I'm looking to put a new one in, but I seem limited to IDE models since I'm using both ODD SATA ports for additional hard drives in the optical bay.

What is the best IDE Optical Drive (at least DVD-R, but I'm open to BD-R) for the 2006 Mac Pro? Preferably one that doesn't feature RipLock...

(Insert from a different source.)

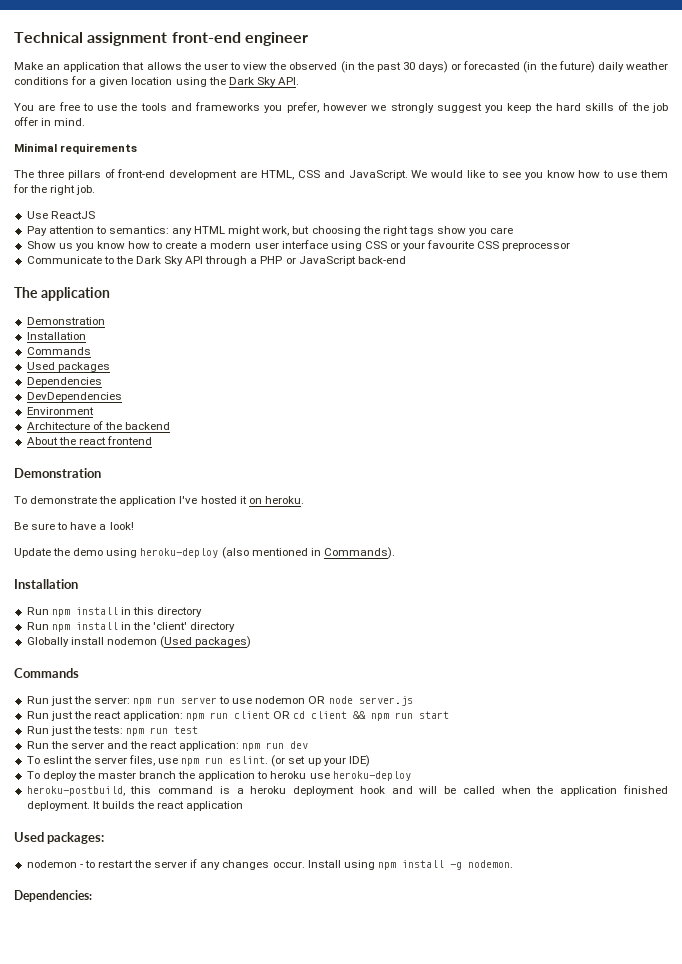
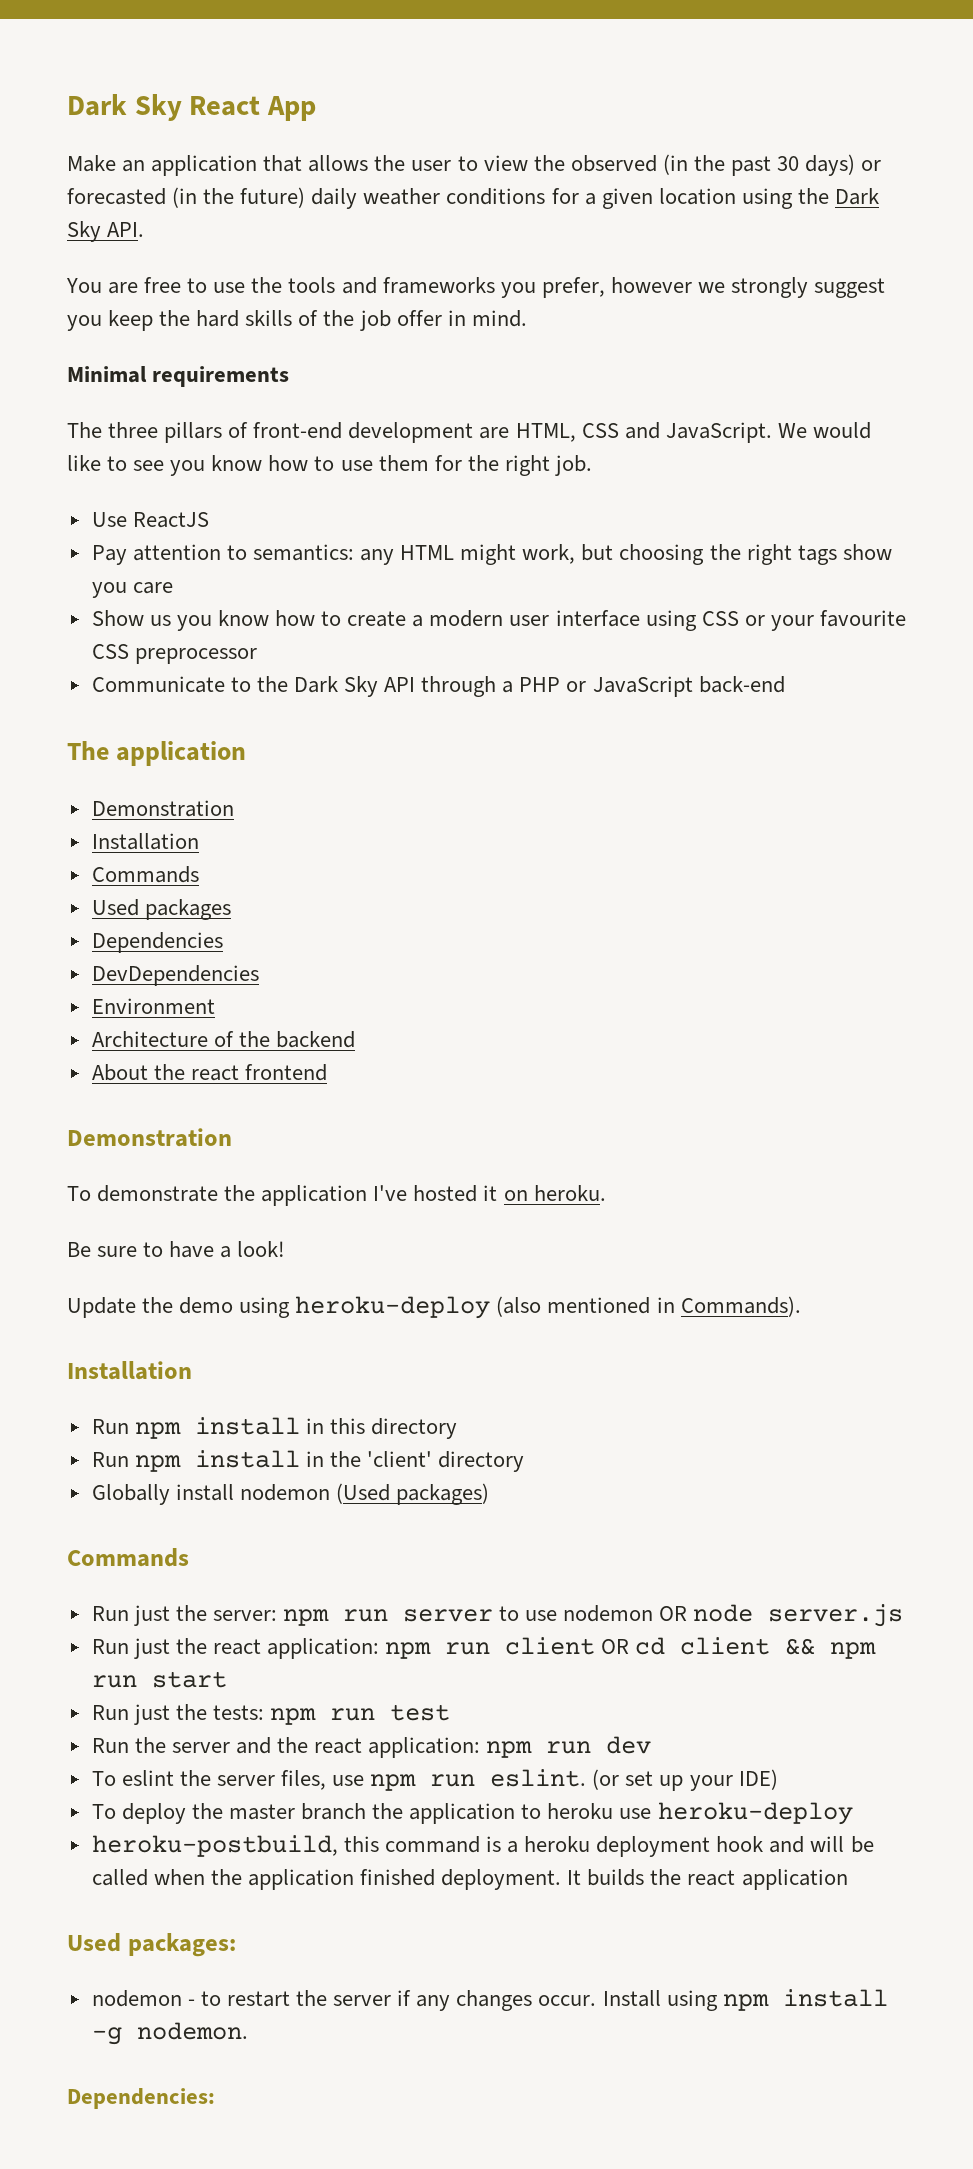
[14,32,308,46] Technical assignment front-end engineer -> [67,94,317,121] Dark Sky React App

Are there any other considerations I should make when picking out the drive?

Thanks!
 
Very few BD went out with IDE. I once got one and it was a heap of manure. It got quickly exchanged for a SATA drive. Another option if you are short of SATA ports would be USB 2.0. You do get nice adaptors from Delock which can turn your SATA BDD into USB. And you wouldn't put any money into obsolete technology.
 
I got this one:

Pioneer_DVR-A16J_Box_Image.jpg


as a replacement and I love it to death! Absolutely awesome! Fast, Quiet, and very robust in the formats department.
Code:
PIONEER DVD-RW  DVR-116L:

  Firmware Revision:	1.06
  Interconnect:	ATAPI
  Burn Support:	Yes (Generic Drive Support)
  Profile Path:	None
  Cache:	2000 KB
  Reads DVD:	Yes
  CD-Write:	-R, -RW
  DVD-Write:	-R, -R DL, -RAM, -RW, +R, +R DL, +RW
  Write Strategies:	CD-TAO, CD-SAO, CD-Raw, DVD-DAO

I think it's region-less as I can put DVDs from many different regions in it and I never see a pop-up or anything and it always just plays. I can drag the contents of ANY DVD to the desktop and play it from VLC or use handbrake to turn it into an AVI so I guess there's no rip-lock" or whatever that is, in it.

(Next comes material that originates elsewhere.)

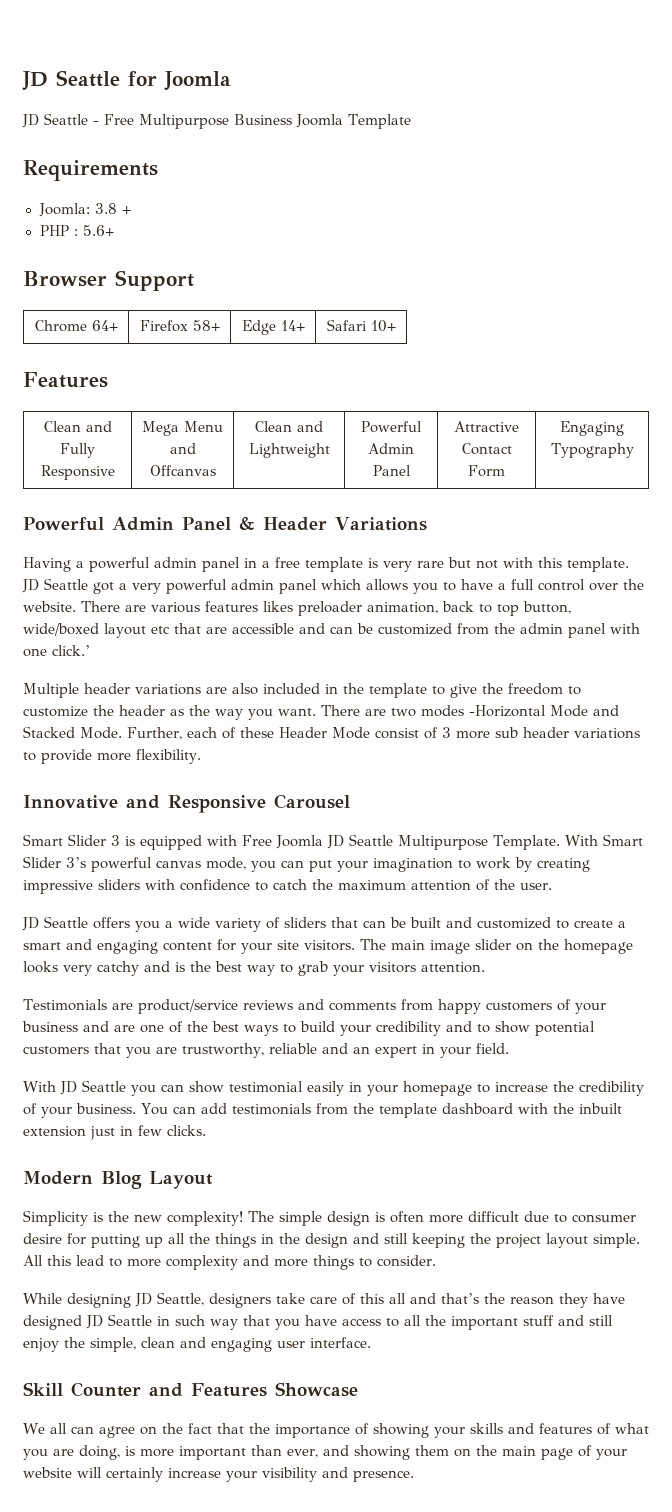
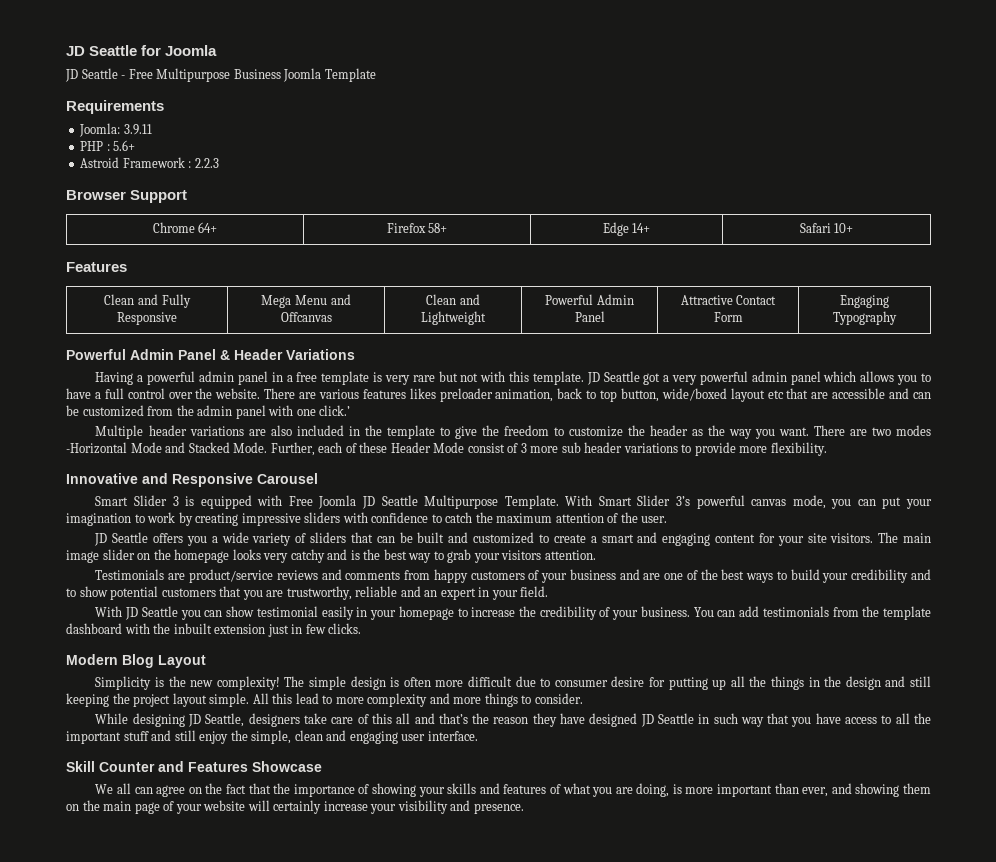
[94,203,131,214] 3.8 + -> [123,124,152,135] 3.9.11
(114, 230) none -> [80,157,219,168] // Astroid Framework : 2.2.3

Blue Ray to me is too silly to even consider at this point. It's slow, there's almost no commercial media available in that format, it's expensive, there's little or no OS X support for it, and the media price is completely ridiculous. All things considered you would be MUCH better off buying a hot-swap interface and just using 1TB or 1.5TB hard-drives as "media". Maybe in a few years when BlueRay players are under $100 and media is under $1.00 each but right now there's absolutely no sane rationale for purchasing one. Well, unless you have a client that demands work be submitted on BRDs or something - but I doubt there is such an employer or customer.
 
Thanks for the advice Gugu and Tess.

I agree that Bluray seems impractical at this point. Maybe a year or so in the future it'll be a more viable option.

As for the Pioneer DVR-116L, does it have Riplock technology or anything else that would hinder performance? I hear good things about Samsung drives in this regard.

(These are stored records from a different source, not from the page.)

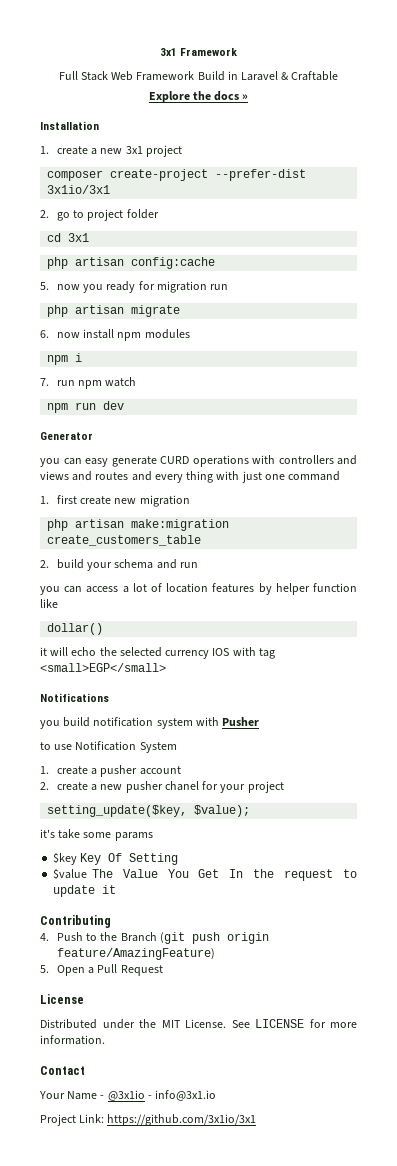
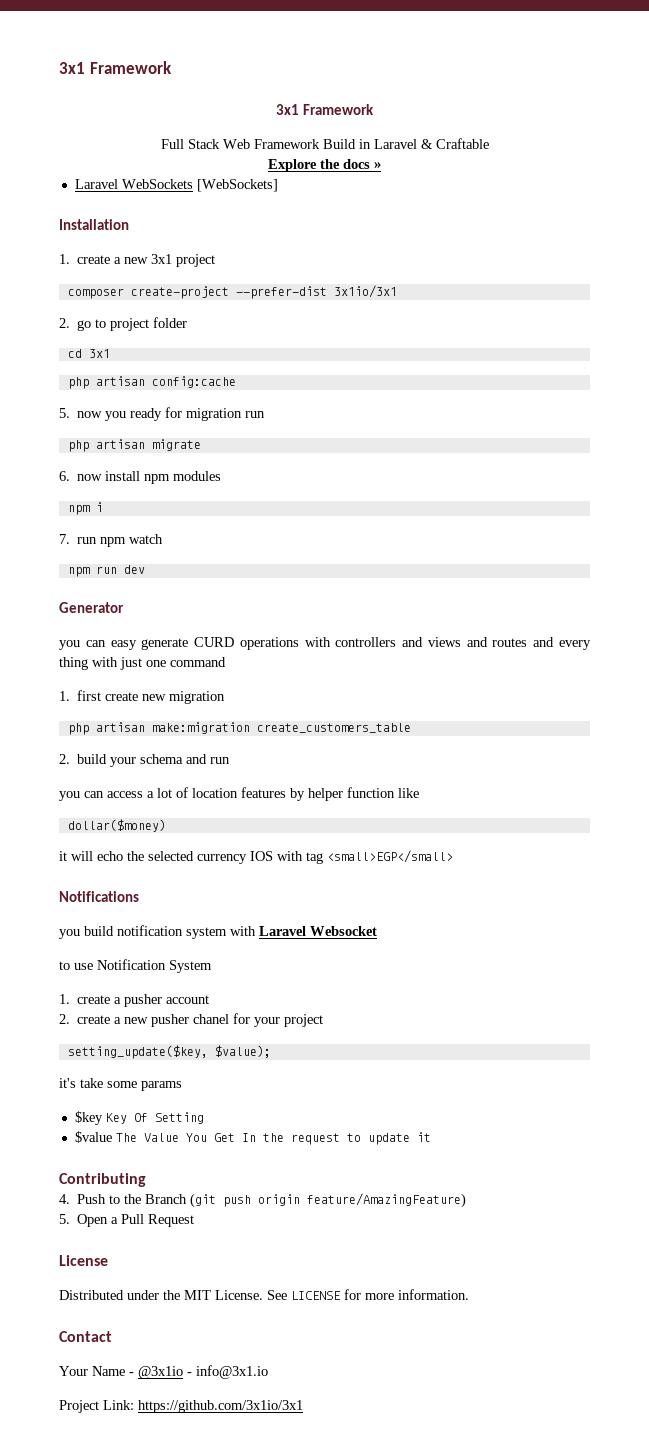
[159,48,238,56] 3x1 Framework -> [59,61,172,74] [275,104,375,115] 3x1 Framework // 3x1 Framework
(249, 97) none -> [74,179,278,192] // Laravel WebSockets [WebSockets]
[47,623,104,635] dollar() -> [67,819,166,832] dollar($money)
[222,717,260,726] Pusher -> [259,926,377,936] Laravel Websocket

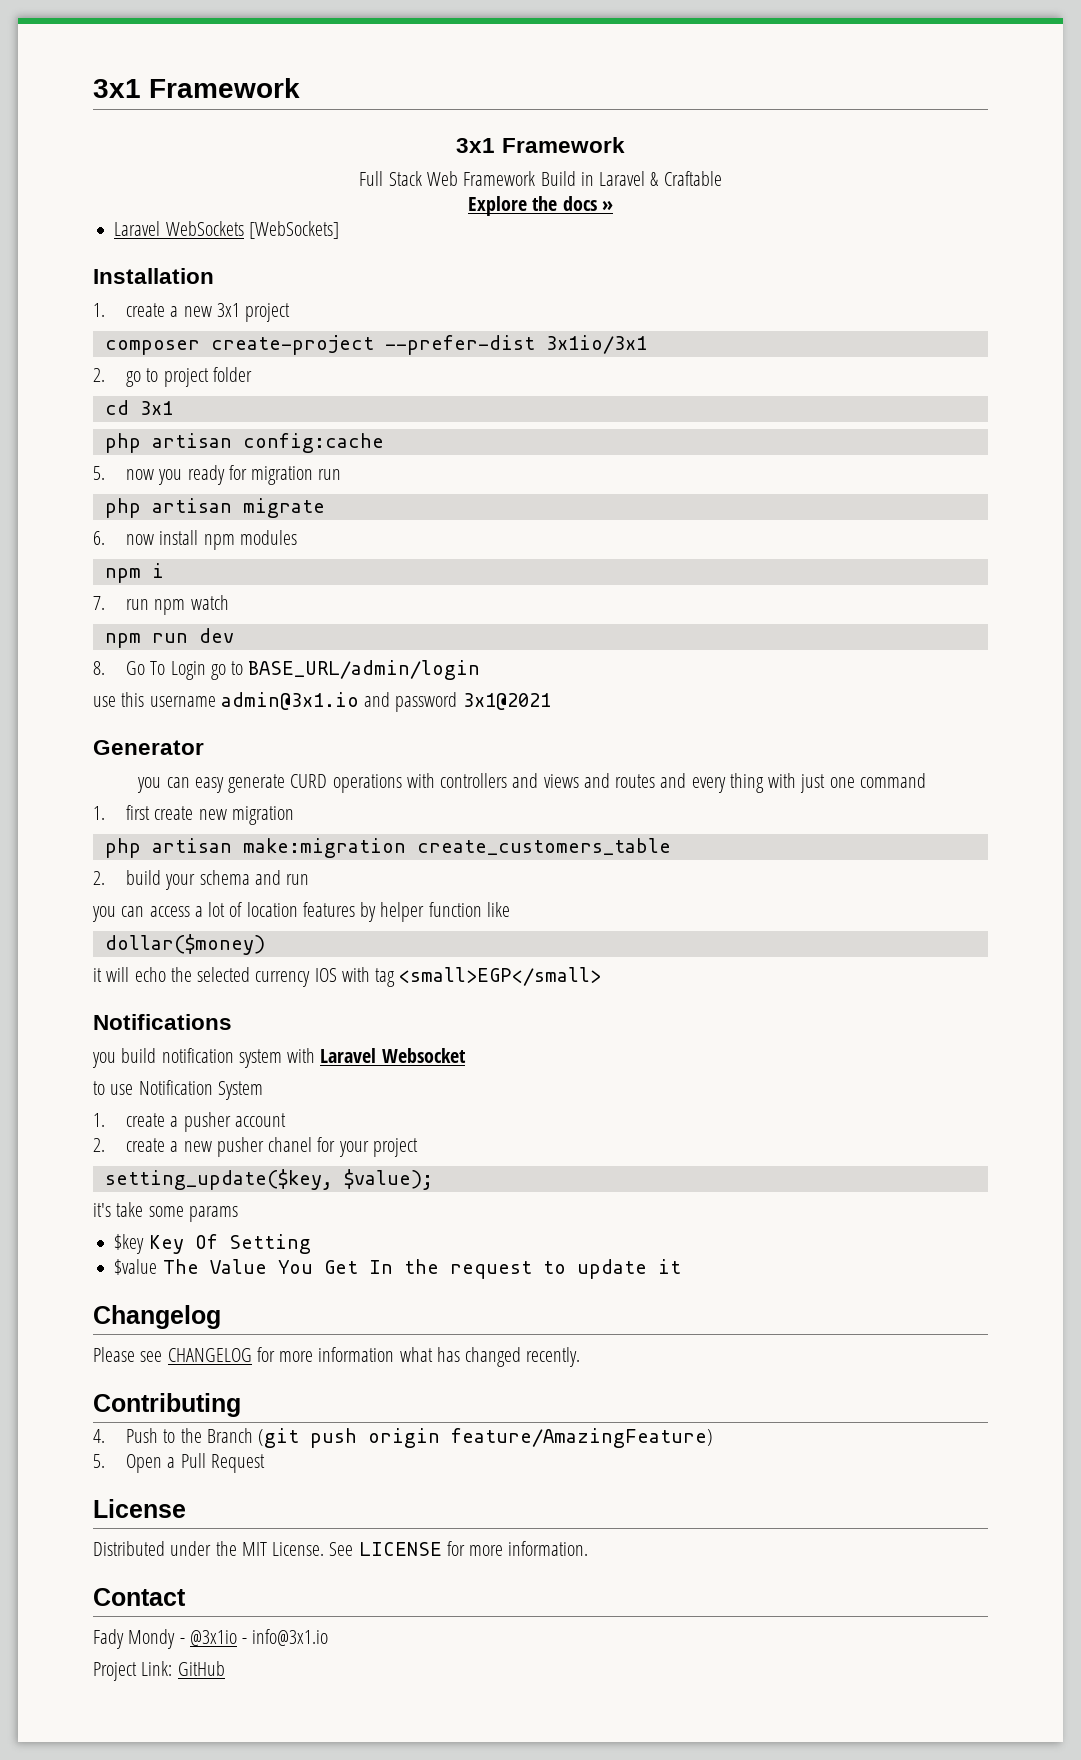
(145, 569) none -> [93,660,481,680] [93,692,551,712] // 8. Go To Login go to BASE_URL/admin/login // use this username admin@3x1.io and password 3x1@2021
(431, 1137) none -> [93,1305,221,1329] [93,1347,581,1367] // Changelog // Please see CHANGELOG for more information what has changed recently.
[59,1366,125,1376] Your Name -> [93,1629,176,1649] Fady Mondy
[138,1400,303,1413] https://github.com/3x1io/3x1 -> [177,1661,225,1676] GitHub

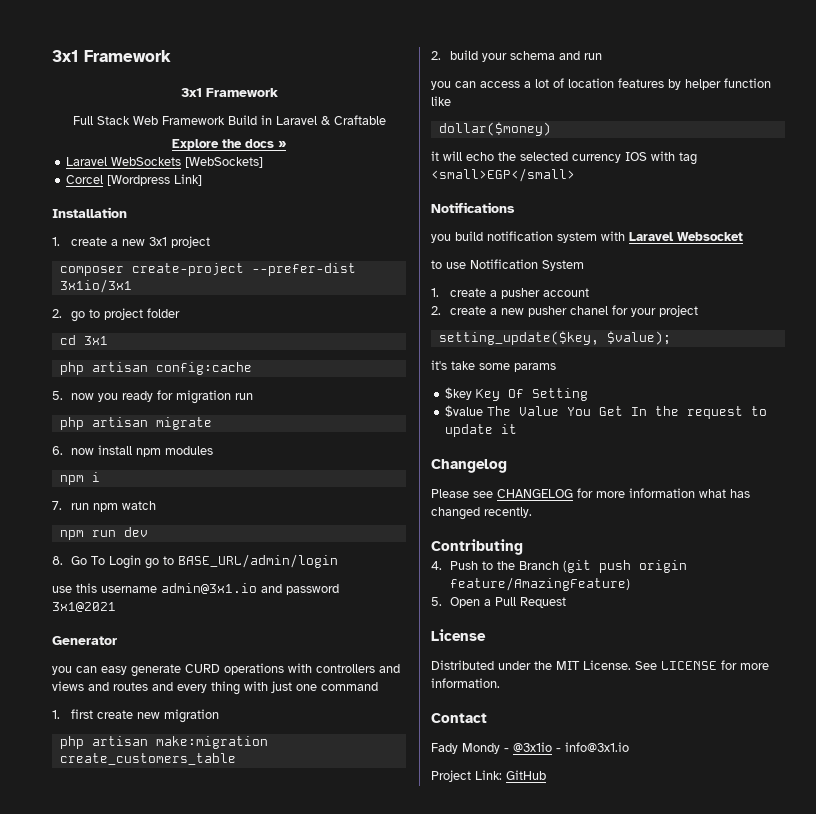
(339, 230) none -> [66,174,203,186] // Corcel [Wordpress Link]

And this may seem silly but, the DVR-116L will fit in a Mac Pro and operate correctly when the eject key is pressed etc. ? :):)

Thanks for the input guys!




PIONEER DVD-RW DVR-116L:

Firmware Revision: 1.06
Interconnect: ATAPI
Burn Support: Yes (Generic Drive Support)
Profile Path: None
Cache: 2000 KB
Reads DVD: Yes
CD-Write: -R, -RW
DVD-Write: -R, -R DL, -RAM, -RW, +R, +R DL, +RW
Write Strategies: CD-TAO, CD-SAO, CD-Raw, DVD-DAO
[/code]


Blue Ray to me is too silly to even consider at this point. It's slow, there's almost no commercial media available in that format, it's expensive, there's little or no OS X support for it, and the media price it completely ridiculous. All things considered you would be MUCH better off buying a hot-swap interface and just using 1TB or 1.5TB hard-drives as "media". Maybe in a few years when BlueRay players are under $100 and media is under $1.00 each but right now there's absolutely no sane rationale for purchasing one. Well, unless you have a client that demands work be submitted on BRDs or something - but I doubt there is such an employer or customer.
 
Stay away from Sony Nec Optiarcs, I've already had 2 die on me. Both died in less than 1.5 years of light to moderate use.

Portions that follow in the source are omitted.